Les images capturées par des amateurs montrent la scène de chaos à laquelle les ouvriers ont été confrontés. "Il y avait de la poussière partout. Les gens criaient. J'ai commencé à trembler et à pleurer", raconte anonymement un ouvrier.
Et de poursuivre: "J'ai pensé à tous ceux qui étaient sous l'échafaudage, à mes collègues. J'ai souvent croisé un jeune de 30 ans dans le bâtiment. Vendredi, je l'ai vu à 9h00. Il est mort. Il laisse trois enfants. J'ai vu sa femme arriver, en pleurs, criant. Ces images me hantent. C'est vraiment difficile!" En tout, trois personnes travaillant sur le chantier - un Suisse de 43 ans, un Cap Verdien de 35 ans et un Français de 30 ans - ont perdu la vie.
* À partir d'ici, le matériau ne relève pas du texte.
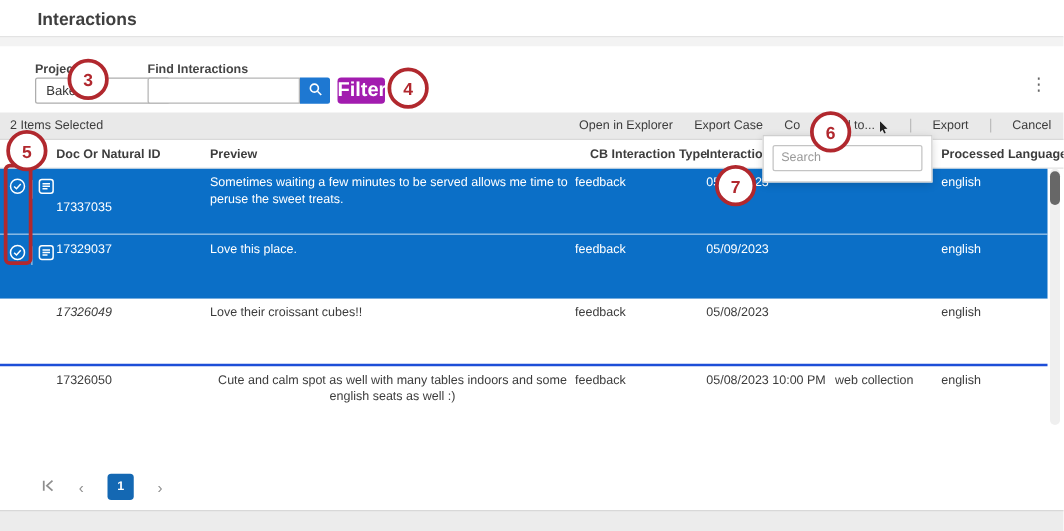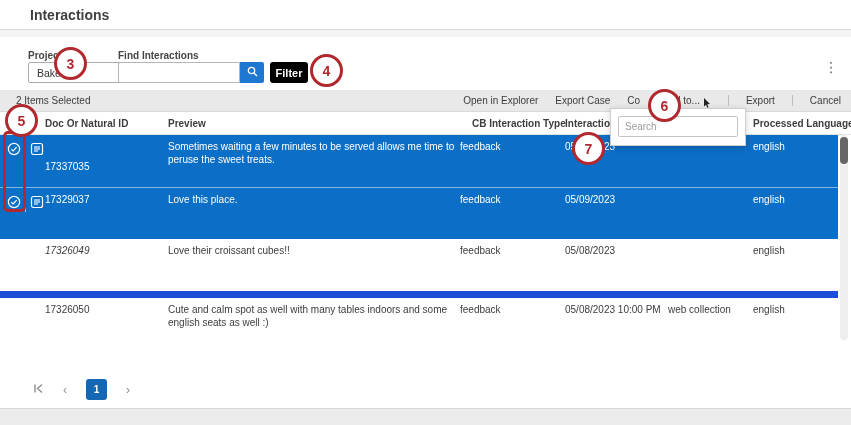"Filter" .filter-btn { background: #000000 -> #a21caf; font-size: 11px -> 16px }
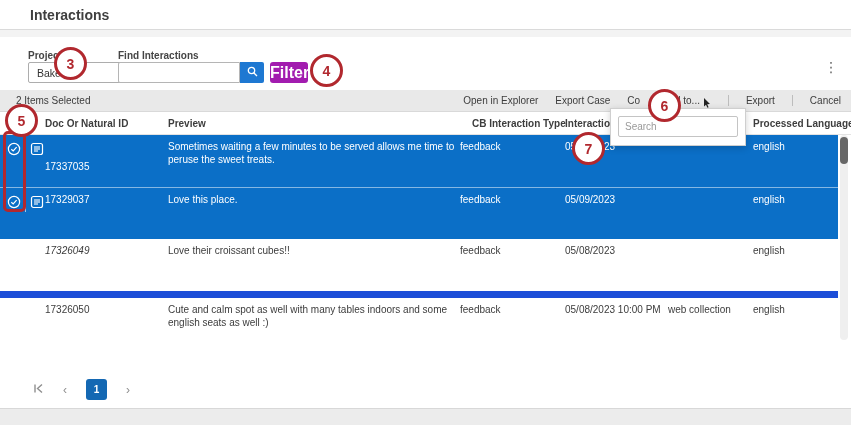"2 Items Selected" .selection-status { margin-left: 16px -> 8px }
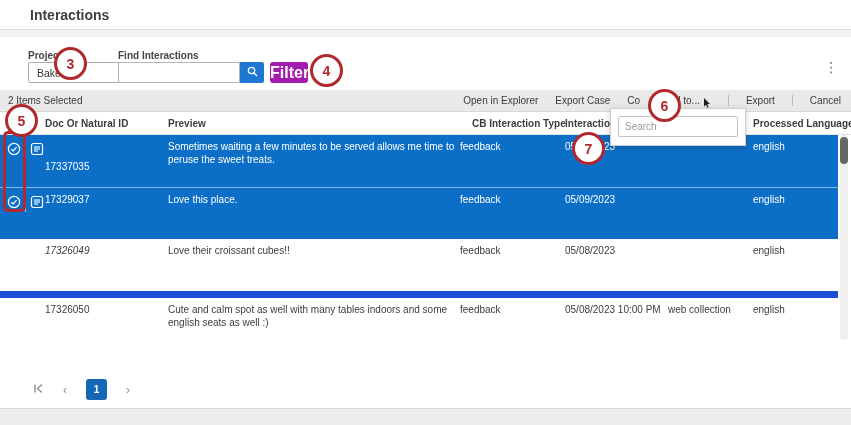"17326050" .row.r4 { border-top: 7px solid #1d4ed8 -> 2px solid #1d4ed8; text-align: none -> center }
L'ouvrier interrogé par la RTS assure qu'il ne retournera pas travailler sur ce chantier. "Je suis ici pour bien travailler, pas pour risquer ma vie en me levant à 6h00."
Enquête en cours
Une enquête a été ouverte pour déterminer les raisons qui ont conduit à l'effondrement de l'échafaudage, dressé sur la façade nord de cette tour de soixante mètres de haut. Selon plusieurs témoins et ouvriers, un monte-charge se serait décroché, entraînant l'échafaudage dans sa chute.
Toutefois, la Police cantonale vaudoise n'a pas confirmé cette version, indiquant que les investigations sont en cours et qu'il est encore trop tôt pour parler des causes de l'accident. Un expert a été mandaté par le procureur de la division des affaires spéciales du Ministère public central pour faire la lumière sur le drame avec l'aide de la police.
"Auto-contrôle et confiance"
Bien que rares, de tels accidents se produisent parfois, souvent dus à des modifications des échafaudages plutôt qu'à leur montage initial, indique Cédric Cagnazzo, président de la Société des entrepreneurs suisses en échafaudages, au micro de l'émission de la RTS Forum.
"En Suisse, l'auto-contrôle et la confiance sont primordiaux, car il n'existe pas de loi imposant la réception formelle des échafaudages. La responsabilité est partagée entre le commanditaire, le monteur et l'utilisateur, chacun devant vérifier la sécurité de l'échafaudage", explique Cédric Cagnazzo.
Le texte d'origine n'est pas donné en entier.